All-American Leon Kennedy has always starred in the better games in the series, but I can guarantee it is not because the man has a popular personality. Resident Evil 4 turns the once innocent rookie cop into a hard-boiled secret service agent who loves spitting out cliche American lines about “terrorism” and “freedom,” all with the charisma of a tree-stump.
His sentimental banter is taken to new heights only because his verbal opponent happens to be a midget zombie Napoleon with a squeaky voice and a love of all things evil. Resident Evil is the only series that could make an abomination like Roman Salazar and still be taken seriously.
And seriously we took it. Resident Evil 4 is one of the most genius video games ever made. Just don’t play it expecting to have your heartstrings tugged at.

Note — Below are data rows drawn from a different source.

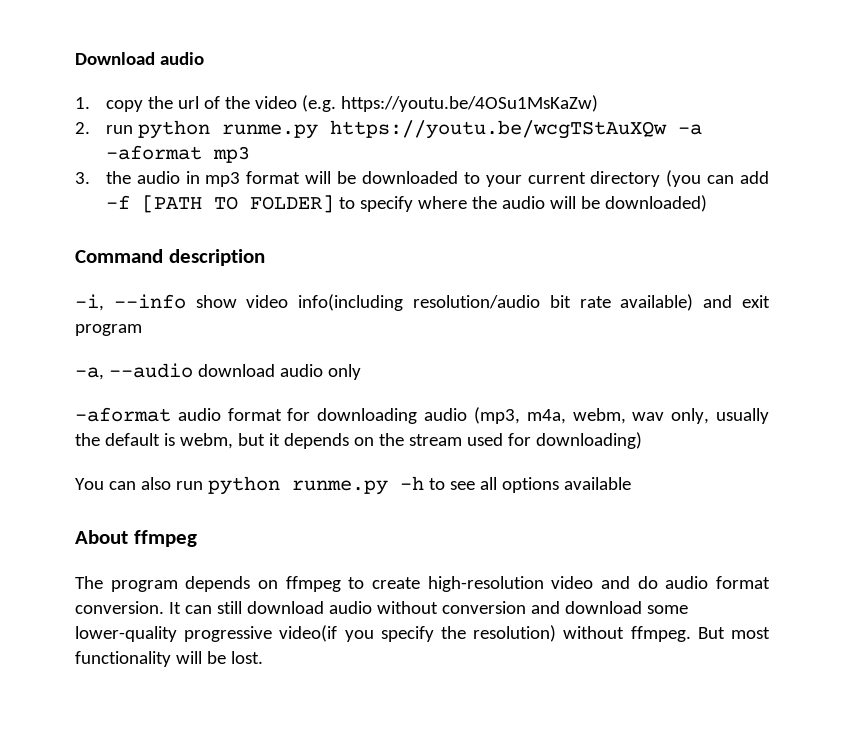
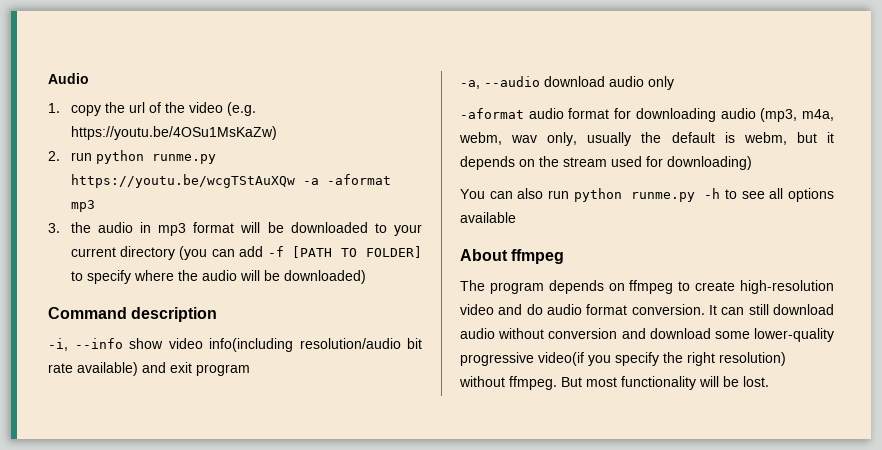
[75,52,204,65] Download audio -> [48,73,89,84] Audio
(466, 632) none -> [687,352,715,366] right

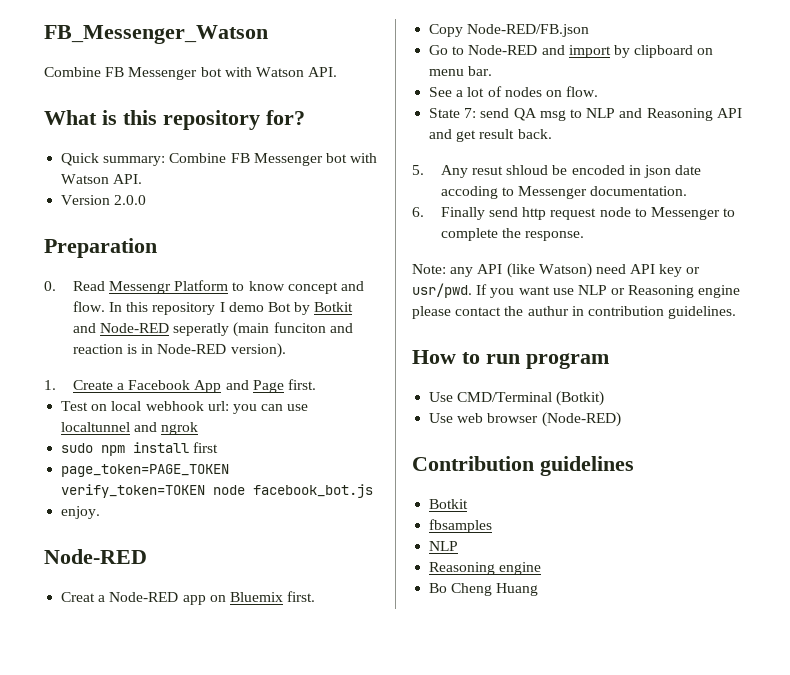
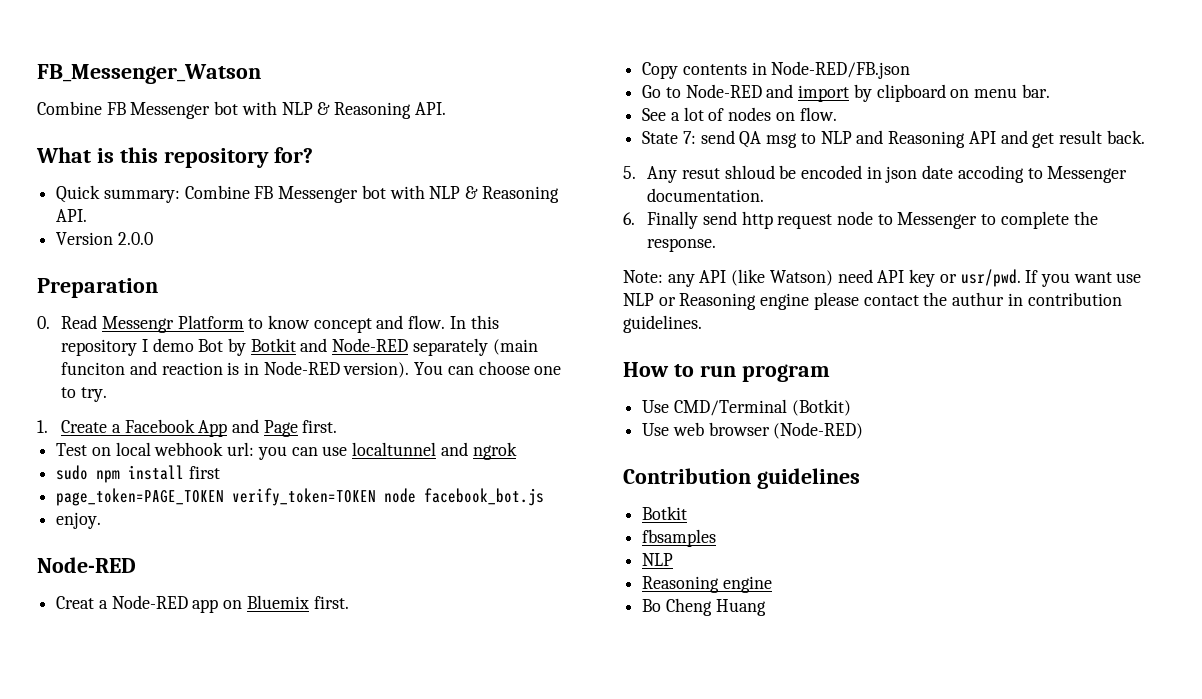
[255,67,304,77] Watson -> [281,102,412,119] NLP & Reasoning
[61,174,110,184] Watson -> [429,186,559,203] NLP & Reasoning
[173,323,230,336] seperatly -> [412,338,488,356] separately
(286, 350) none -> [414,361,562,375] [61,387,107,402] You can choose one to try.
(464, 30) none -> [682,62,767,75] contents in

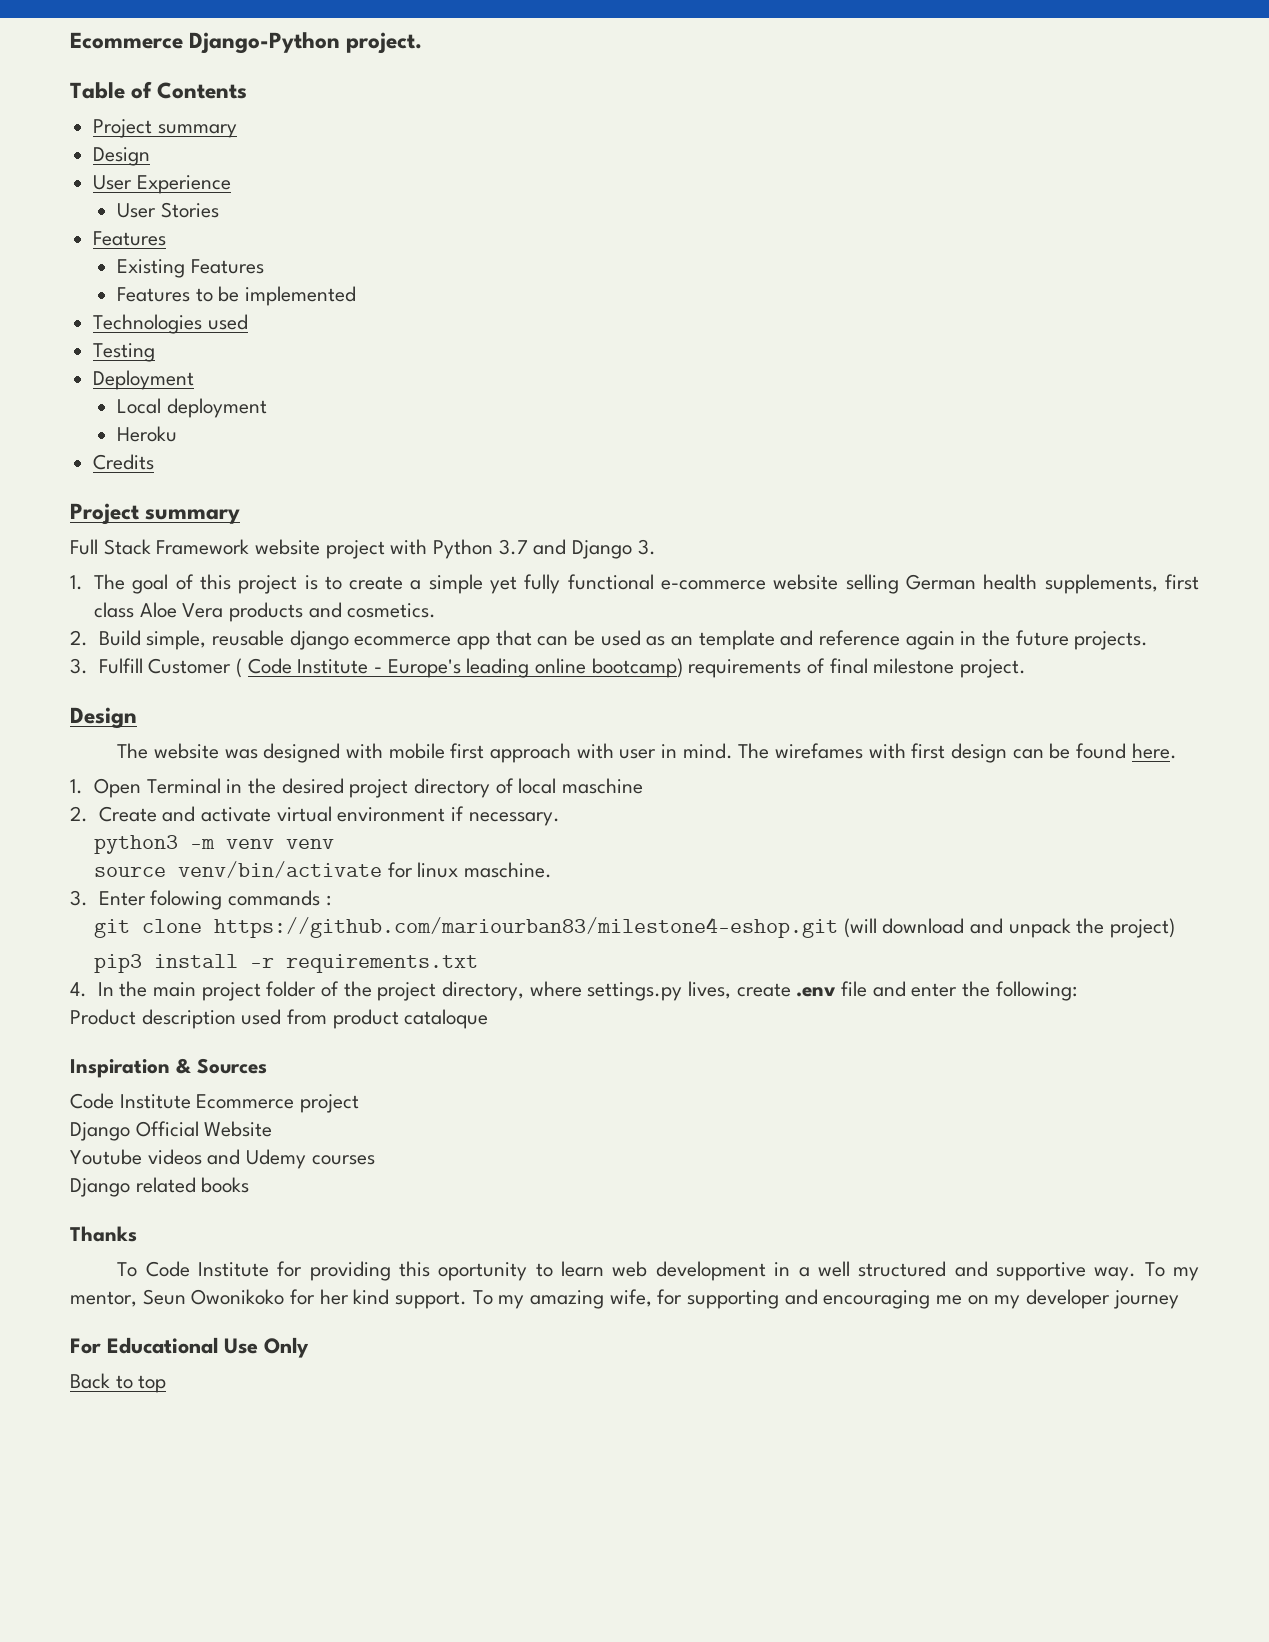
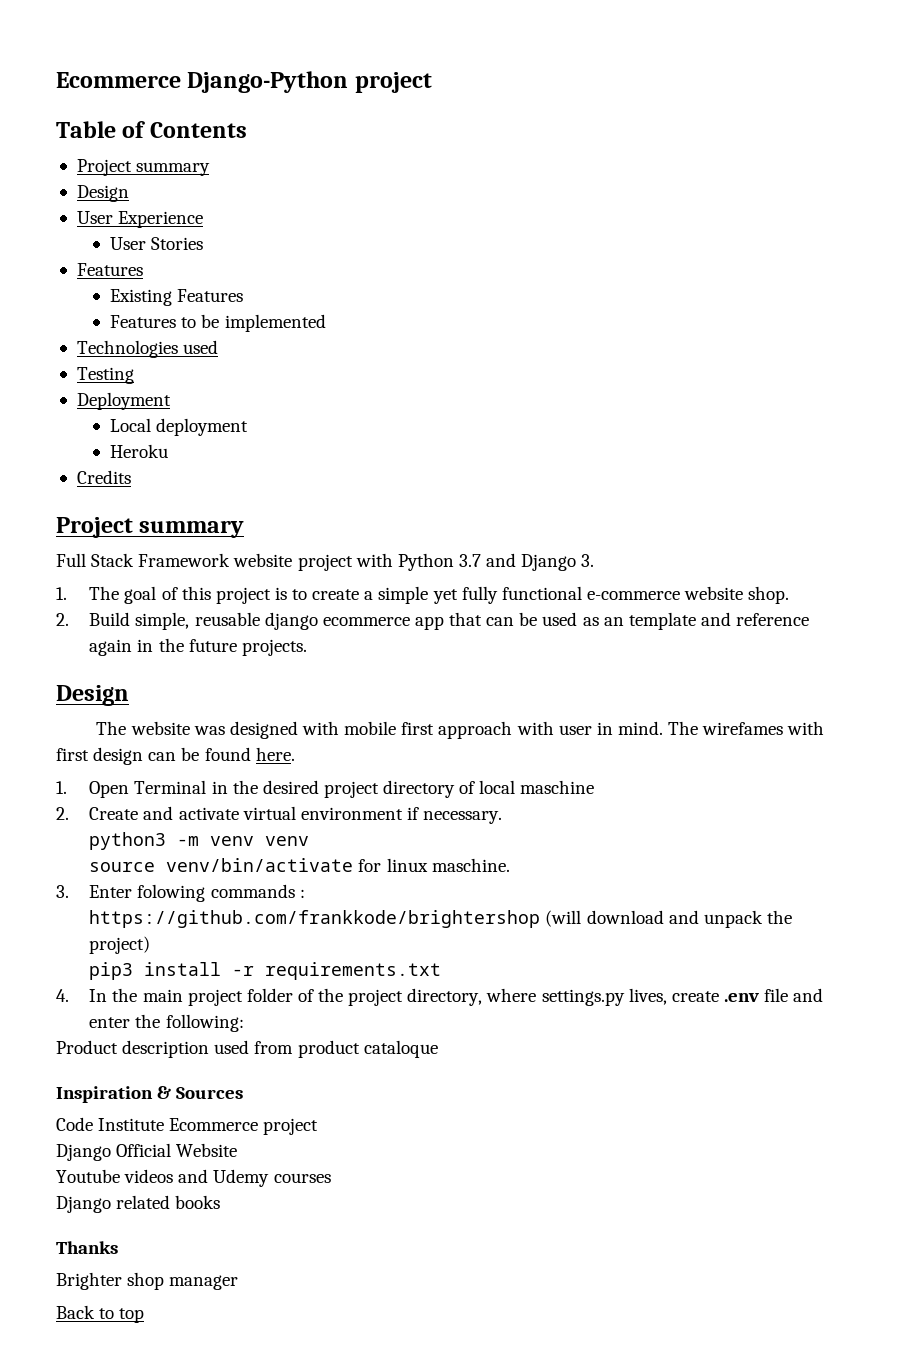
[346,32,423,54] project. -> [354,72,432,93] project
[845,574,1199,594] [93,602,437,622] selling German health supplements, first class Aloe Vera products and cosmetics. -> [748,586,790,604] shop.
[70,658,1026,678] // 3. Fulfill Customer ( Code Institute - Europe's leading online bootcamp) requirements of final milestone project. -> (307, 647) none
[93,917,838,938] git clone https://github.com/mariourban83/milestone4-eshop.git -> [89,910,541,928] https://github.com/frankkode/brightershop
[117,1261,1199,1281] [70,1289,1179,1309] [70,1337,309,1358] To Code Institute for providing this oportunity to learn web development in a well structured and supportive way. To my mentor, Seun Owonikoko for her kind support. To my amazing wife, for supporting and encouraging me on my developer journey // For Educational Use Only -> [56,1272,239,1290] Brighter shop manager

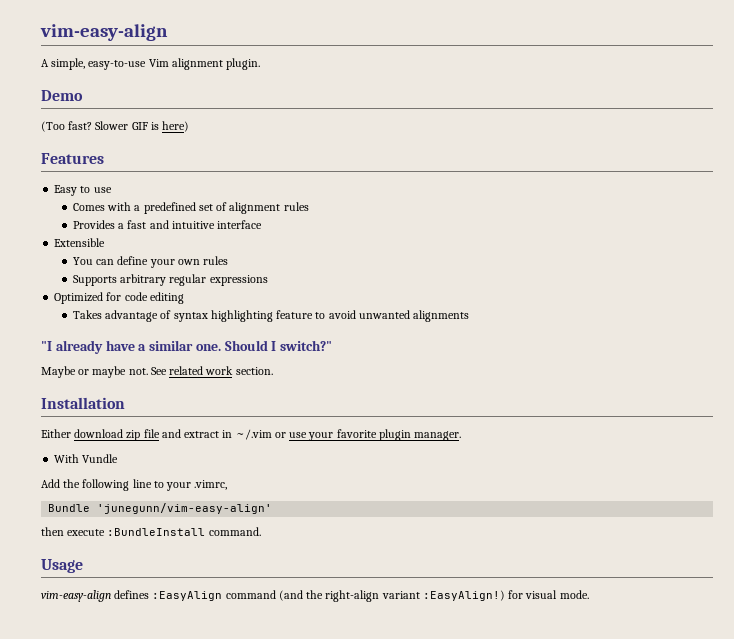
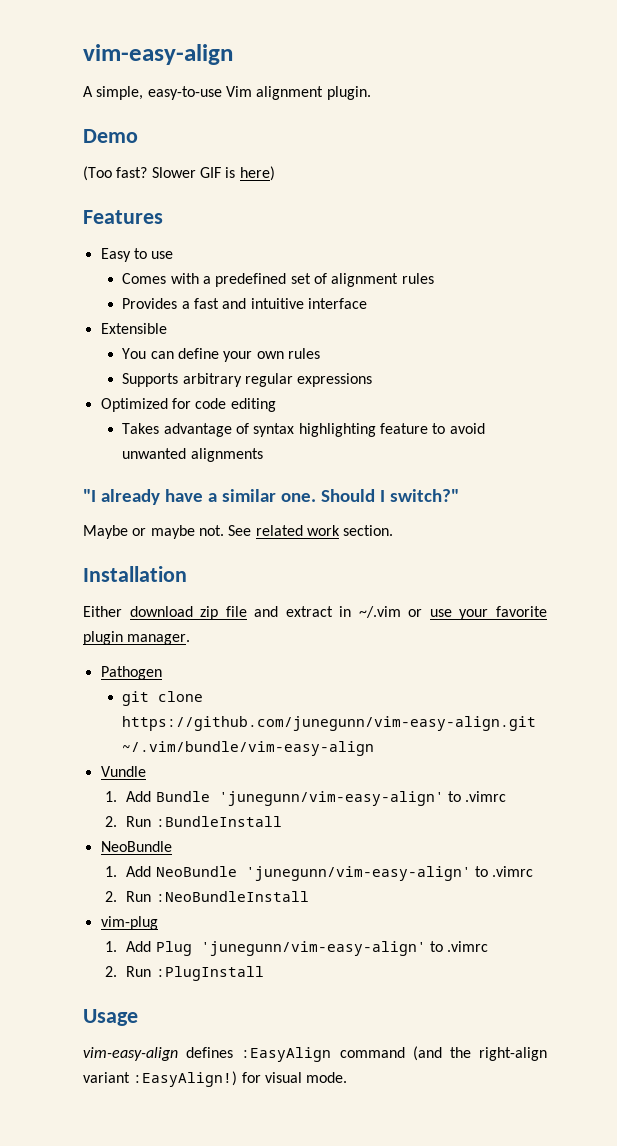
[54,454,119,463] [41,479,228,491] [48,503,273,514] [41,527,261,536] With Vundle // Add the following line to your .vimrc, // Bundle 'junegunn/vim-easy-align' // then execute :BundleInstall command. -> [100,666,162,680] [122,691,204,706] [122,716,537,731] [122,741,375,756] [100,766,146,777] [104,791,507,806] [104,816,282,827] [100,841,172,852] [104,866,534,881] [104,891,309,902] [100,916,158,930] [104,941,489,956] [104,966,264,981] Pathogen // git clone https://github.com/junegunn/vim-easy-align.git ~/.vim/bundle/vim-easy-align // Vundle // 1. Add Bundle 'junegunn/vim-easy-align' to .vimrc // 2. Run :BundleInstall // NeoBundle // 1. Add NeoBundle 'junegunn/vim-easy-align' to .vimrc // 2. Run :NeoBundleInstall // vim-plug // 1. Add Plug 'junegunn/vim-easy-align' to .vimrc // 2. Run :PlugInstall

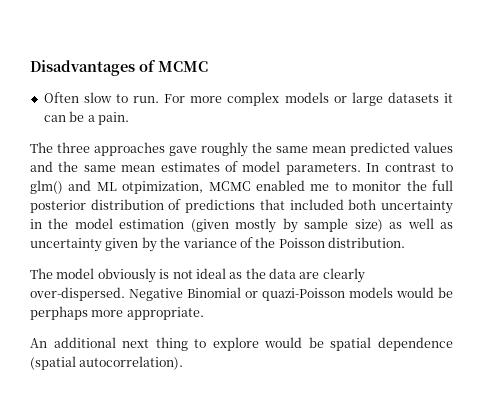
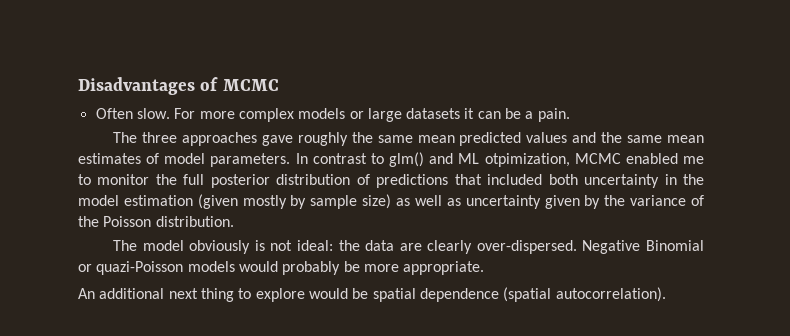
[83,92,160,103] slow to run. -> [136,108,170,119] slow.
[195,268,243,279] ideal as -> [296,240,333,251] ideal:
[438,287,453,298] [30,306,88,320] be perphaps -> [282,261,360,275] probably be

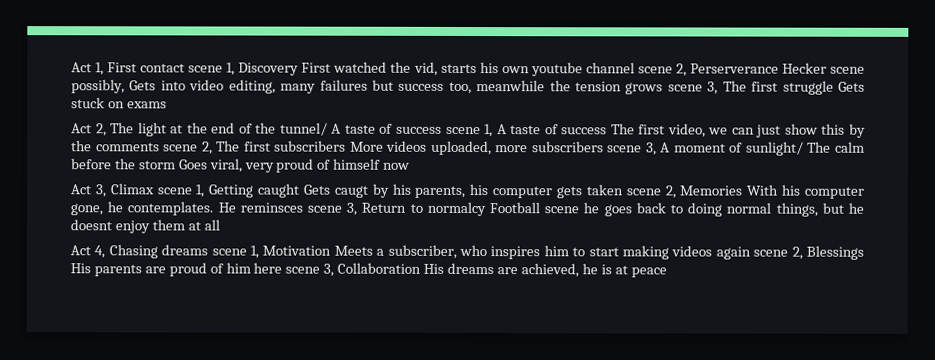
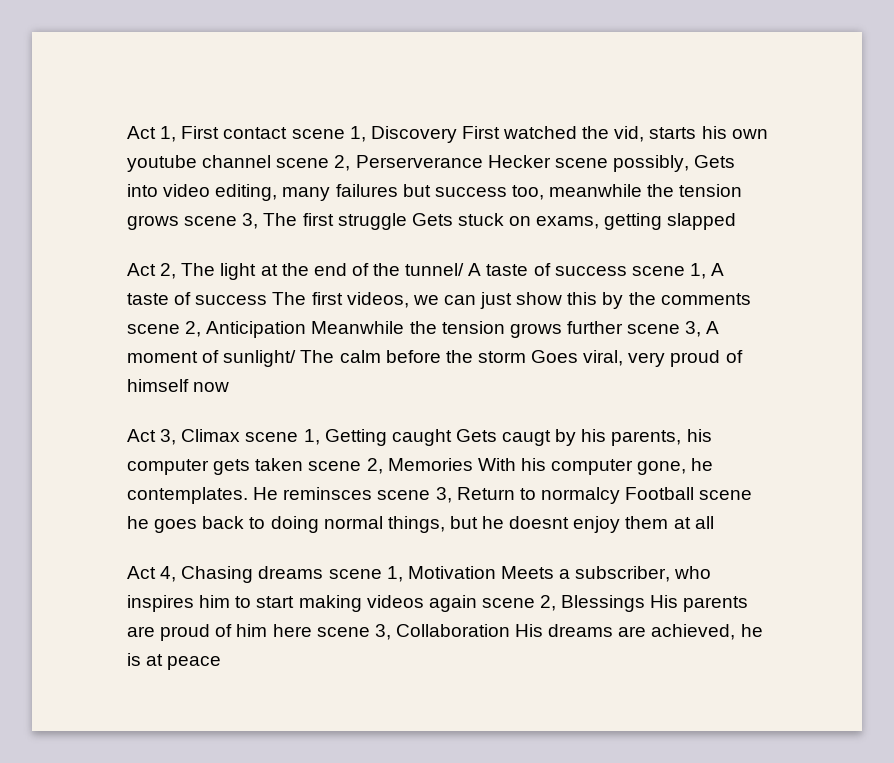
[126,101,167,109] exams -> [536,213,737,230] exams, getting slapped
[667,123,706,138] video, -> [346,292,409,308] videos,
[216,140,604,156] The first subscribers More videos uploaded, more subscribers -> [206,321,623,338] Anticipation Meanwhile the tension grows further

Of all these games, Shenmue is the one most likely to be seen on a list somewhere else on the Internet. Its awful voice acting is world famous, but there are a few facts you might not have known as how this epic failure came to be.
Shenmue is the work of Sonic the Hedgehog Yu Suzuki, a developer infamous for being one huge prima donna. He wanted to put his hand in every aspect of his brainchild, and he of course just couldn’t leave the casting alone.
Instead of leaving it to the experts with actual experience in the matter, Suzuki turned to a classic Japanese style of auditions, though, where voice actors are picked because of looks rather than because of their talents. It helps for advertising in Japan to put a face to the voice, and Suzuki figured that the same would work in America.
WRONG! Advertising a voice actor only helps to diminish our connection with a character rather than strengthening it. So Suzuki hired a bunch of young beautiful people to play the iconic roles of Ryo and Nozomi who unfortunately were just straight up horrible actors.
Good thing Shenmue gets by its other brilliant ideas, and maybe one day, Ryo will find his sailors.
Sonic Adventure was easily one of my favorite titles for the Dreamcast. Vibrant, fast and filled with solid mechanics, it was a game that kept me focused and playing for hours on end.
However, even back in 1999, I knew the voice acting was downright terrible. Sega of America tried to personify a really “cool” and “hip” cast of characters in Sonic Adventure. The resulting effort was a pile of voice work that sounded like a group of kids gathered ‘round with their tape recorder and read off a script someone found while surfing the web on their dad’s Prodigy account.
Woof, it was bad. It remains bad. It’s so cheesy that I have a hard time playing the game today. I don’t think I can say that for any other game I love.